RefMet: a reference nomenclature for metabolomics

To the Editor — The past decade has seen an explosive growth in metabolomics, with advances in mass spectrometry (MS) and nuclear magnetic resonance (NMR) enabling the detection of hundreds or even thousands of metabolite species in a single experiment. The wide range of available analytical methods coupled with the even wider range of metabolite databases (vendor-supplied proprietary databases, public-domain databases and private in-house databases) has unfortunately led to a pervasive problem wherein the same metabolite species may be reported by many different names. This nomenclature issue represents a significant barrier for comparative analysis of metabolomics data across studies generated by different institutions and/or platforms¹. To this end, a repository of over 280,000 named analytes from over 1,400 MS and NMR studies in the National Metabolomics Data Repository (NMDR) on the Metabolomics Workbench² has been leveraged to generate a highly curated analytical-chemistry-centric database of common names for metabolite structures and isobaric species. This Reference Set of Metabolite Names (RefMet) has been linked to a metabolite classification system, with numerous positive outcomes including data-sharing potential, facilitation of meta-analysis across studies, and integrated statistical analysis.

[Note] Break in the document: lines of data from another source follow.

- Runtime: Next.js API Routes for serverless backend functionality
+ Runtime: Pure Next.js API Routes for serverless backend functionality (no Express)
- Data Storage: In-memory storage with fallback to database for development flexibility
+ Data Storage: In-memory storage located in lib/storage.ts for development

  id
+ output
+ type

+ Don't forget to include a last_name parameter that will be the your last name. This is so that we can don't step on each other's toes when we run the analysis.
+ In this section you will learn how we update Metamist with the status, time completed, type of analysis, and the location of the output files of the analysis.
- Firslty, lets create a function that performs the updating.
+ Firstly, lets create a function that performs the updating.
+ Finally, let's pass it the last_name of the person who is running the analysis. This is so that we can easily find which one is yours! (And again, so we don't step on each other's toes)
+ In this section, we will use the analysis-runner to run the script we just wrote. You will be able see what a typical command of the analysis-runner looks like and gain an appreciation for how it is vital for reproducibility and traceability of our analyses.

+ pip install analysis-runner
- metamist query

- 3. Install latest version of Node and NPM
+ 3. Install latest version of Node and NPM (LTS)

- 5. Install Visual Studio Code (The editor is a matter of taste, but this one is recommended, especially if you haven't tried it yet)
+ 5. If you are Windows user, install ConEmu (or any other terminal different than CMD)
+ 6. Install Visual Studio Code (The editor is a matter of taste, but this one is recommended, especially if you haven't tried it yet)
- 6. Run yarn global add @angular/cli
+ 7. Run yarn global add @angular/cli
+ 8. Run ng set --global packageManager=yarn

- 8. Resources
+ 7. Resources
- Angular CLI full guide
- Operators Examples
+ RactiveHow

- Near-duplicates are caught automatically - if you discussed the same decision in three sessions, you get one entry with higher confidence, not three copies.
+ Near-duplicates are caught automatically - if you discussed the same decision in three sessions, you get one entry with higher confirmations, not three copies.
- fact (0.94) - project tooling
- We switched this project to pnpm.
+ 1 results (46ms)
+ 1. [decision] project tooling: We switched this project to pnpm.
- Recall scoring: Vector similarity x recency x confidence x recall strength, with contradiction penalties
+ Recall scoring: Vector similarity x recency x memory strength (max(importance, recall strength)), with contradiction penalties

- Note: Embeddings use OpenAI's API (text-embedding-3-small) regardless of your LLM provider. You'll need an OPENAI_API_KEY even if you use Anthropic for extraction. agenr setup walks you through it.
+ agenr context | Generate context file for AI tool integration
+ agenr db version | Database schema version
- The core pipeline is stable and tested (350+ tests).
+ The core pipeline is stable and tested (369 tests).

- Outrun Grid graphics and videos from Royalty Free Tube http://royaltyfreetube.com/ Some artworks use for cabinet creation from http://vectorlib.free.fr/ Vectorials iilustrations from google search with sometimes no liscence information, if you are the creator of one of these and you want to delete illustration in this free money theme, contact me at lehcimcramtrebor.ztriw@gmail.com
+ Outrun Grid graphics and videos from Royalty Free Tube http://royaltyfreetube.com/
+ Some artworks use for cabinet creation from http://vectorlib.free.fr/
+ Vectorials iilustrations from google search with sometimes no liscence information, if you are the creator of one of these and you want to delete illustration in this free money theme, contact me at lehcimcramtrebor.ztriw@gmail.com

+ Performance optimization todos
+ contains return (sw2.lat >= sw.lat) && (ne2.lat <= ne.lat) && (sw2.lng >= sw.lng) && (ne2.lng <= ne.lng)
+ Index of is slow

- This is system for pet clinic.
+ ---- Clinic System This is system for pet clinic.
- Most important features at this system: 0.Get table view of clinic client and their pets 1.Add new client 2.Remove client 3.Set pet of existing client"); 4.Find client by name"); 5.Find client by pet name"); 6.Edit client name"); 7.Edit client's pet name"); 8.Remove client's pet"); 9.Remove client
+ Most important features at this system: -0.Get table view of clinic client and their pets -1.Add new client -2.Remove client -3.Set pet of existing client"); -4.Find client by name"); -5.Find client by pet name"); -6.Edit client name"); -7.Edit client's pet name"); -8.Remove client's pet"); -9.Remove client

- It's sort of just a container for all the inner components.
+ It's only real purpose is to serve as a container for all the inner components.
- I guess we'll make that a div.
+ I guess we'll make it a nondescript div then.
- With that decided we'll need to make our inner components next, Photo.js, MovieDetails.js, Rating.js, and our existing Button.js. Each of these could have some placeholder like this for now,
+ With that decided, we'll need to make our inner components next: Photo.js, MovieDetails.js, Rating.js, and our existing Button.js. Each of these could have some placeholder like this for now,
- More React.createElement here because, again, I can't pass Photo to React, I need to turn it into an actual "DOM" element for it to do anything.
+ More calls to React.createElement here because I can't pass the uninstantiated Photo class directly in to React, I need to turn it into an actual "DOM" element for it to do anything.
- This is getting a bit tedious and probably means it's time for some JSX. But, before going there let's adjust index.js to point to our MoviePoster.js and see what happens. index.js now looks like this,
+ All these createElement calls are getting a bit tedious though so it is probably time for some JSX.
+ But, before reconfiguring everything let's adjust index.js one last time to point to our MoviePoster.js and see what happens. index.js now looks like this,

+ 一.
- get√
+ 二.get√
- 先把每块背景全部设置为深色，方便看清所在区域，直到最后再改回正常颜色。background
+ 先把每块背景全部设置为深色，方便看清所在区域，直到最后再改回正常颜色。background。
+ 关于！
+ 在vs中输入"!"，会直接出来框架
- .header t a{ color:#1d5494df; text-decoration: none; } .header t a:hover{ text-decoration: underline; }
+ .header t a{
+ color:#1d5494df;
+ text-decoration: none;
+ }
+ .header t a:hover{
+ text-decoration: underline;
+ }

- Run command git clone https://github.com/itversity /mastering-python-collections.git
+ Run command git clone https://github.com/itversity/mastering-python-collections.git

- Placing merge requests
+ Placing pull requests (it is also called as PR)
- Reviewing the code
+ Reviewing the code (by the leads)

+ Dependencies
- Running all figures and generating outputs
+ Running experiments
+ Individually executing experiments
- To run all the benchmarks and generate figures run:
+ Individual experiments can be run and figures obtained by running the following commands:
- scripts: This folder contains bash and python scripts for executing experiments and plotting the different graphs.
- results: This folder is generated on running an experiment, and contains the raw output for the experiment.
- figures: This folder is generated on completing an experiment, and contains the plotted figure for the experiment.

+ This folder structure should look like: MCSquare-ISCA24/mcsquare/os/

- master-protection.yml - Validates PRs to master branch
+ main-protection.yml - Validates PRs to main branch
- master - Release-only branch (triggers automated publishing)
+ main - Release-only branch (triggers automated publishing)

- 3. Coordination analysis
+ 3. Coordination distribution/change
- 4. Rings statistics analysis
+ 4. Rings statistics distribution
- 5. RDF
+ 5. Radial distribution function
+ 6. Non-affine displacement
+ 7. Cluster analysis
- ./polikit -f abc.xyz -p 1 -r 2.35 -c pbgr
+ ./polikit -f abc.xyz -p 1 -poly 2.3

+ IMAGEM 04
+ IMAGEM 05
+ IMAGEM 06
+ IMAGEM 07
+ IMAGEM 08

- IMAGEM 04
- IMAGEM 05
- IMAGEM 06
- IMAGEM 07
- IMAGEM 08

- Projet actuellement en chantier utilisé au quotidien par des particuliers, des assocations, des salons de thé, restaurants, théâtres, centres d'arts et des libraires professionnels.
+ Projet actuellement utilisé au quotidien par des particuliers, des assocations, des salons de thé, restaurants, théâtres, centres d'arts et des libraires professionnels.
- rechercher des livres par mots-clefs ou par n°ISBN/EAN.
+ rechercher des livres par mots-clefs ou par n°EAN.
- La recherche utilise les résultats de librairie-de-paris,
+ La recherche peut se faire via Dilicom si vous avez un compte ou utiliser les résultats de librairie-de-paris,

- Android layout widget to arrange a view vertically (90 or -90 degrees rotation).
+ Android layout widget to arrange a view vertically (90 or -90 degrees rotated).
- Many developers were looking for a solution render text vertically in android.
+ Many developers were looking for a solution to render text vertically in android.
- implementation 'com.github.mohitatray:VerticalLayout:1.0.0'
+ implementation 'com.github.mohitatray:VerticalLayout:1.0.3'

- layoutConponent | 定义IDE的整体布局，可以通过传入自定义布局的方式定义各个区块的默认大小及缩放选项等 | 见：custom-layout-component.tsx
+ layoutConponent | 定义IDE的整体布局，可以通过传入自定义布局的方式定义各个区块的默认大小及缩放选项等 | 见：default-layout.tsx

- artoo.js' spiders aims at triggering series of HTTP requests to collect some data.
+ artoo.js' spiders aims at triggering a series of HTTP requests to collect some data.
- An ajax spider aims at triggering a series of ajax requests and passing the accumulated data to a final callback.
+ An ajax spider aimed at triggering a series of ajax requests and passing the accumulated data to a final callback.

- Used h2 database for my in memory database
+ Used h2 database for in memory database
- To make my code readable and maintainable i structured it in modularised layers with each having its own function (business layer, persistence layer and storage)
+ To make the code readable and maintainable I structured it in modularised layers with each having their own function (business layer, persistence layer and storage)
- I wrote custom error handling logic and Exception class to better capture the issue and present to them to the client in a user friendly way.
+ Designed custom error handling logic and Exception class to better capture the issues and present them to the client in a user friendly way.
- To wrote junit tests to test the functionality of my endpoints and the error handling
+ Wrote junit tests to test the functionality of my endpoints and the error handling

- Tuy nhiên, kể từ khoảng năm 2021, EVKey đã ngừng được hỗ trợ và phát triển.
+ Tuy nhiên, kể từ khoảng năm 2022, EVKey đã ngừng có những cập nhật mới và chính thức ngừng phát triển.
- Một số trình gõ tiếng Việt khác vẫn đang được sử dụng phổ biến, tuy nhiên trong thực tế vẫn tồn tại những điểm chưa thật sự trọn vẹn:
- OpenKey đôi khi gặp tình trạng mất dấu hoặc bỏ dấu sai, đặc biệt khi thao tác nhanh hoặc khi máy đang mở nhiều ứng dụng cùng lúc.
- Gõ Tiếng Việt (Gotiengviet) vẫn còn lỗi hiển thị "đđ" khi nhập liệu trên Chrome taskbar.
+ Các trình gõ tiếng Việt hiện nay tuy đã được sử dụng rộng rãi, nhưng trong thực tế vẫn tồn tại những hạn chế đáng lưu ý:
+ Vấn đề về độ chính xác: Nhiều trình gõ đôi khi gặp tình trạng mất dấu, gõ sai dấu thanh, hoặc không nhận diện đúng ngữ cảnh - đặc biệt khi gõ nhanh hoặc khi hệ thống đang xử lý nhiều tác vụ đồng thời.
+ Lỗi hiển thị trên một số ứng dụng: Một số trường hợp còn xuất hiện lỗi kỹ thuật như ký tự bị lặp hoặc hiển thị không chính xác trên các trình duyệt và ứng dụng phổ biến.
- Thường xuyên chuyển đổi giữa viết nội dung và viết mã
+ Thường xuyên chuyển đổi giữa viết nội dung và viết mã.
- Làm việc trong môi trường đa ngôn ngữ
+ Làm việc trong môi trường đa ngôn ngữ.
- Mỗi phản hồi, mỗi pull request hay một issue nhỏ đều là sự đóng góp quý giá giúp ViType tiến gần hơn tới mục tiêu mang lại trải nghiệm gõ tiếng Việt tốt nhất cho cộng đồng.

RefMet is composed of four groups of annotations (Supplementary Table 1):

1. 1.

   Annotations with complete structural characterization of regiochemistry, stereochemistry and double bond geometry obtained from targeted assays. These annotations have associated InChIKey, SMILES and molfiles and can be linked to exact structures in a metabolite database. Examples are prostaglandin E2 (PGE2), 12(S)-hydroxyeicosatetraenoic acid (12(S)-HETE) and α-muricholic acid.

2. 2.

   Annotations with characterization of the regiochemistry (structural ‘skeleton’ of the molecule) but with some or all chiral centers undefined and/or double bond geometry unknown. Examples are 12-HETE, 3-hydroxytetradecanoic acid, muricholic acid and 6,9-hexadecadienoic acid. These annotations may also have associated InChIKey, SMILES and molfiles and metabolite database entries, albeit with undefined chirality and/or double bond geometry.

3. 3.

   Annotations with information on structural features, but where complete regiochemistry is unknown. This is commonly encountered in experiments using tandem MS where molecular product ion and neutral-loss data is diagnostic for head groups, acyl chains and other fragments. Examples are phosphatidylcholine (PC) 16:0_18:1, ceramide (Cer) 18:1;O2/24:1 and hydroxytetradecanoic acid. These annotations are not linked to molecular database entries and do not have InChIKey, SMILES and molfiles because the regiochemistry is unknown.

4. 4.

   Annotations with information on metabolite class and sum-composition information. This level of annotation is typically encountered in untargeted MS experiments where the determinants are precursor ion m/z values and retention time information, and where tandem MS is not informative enough to characterize substructures. Examples are PC 34:1, triacylglycerol (TG) 54:3 and Cer 42:2;O2.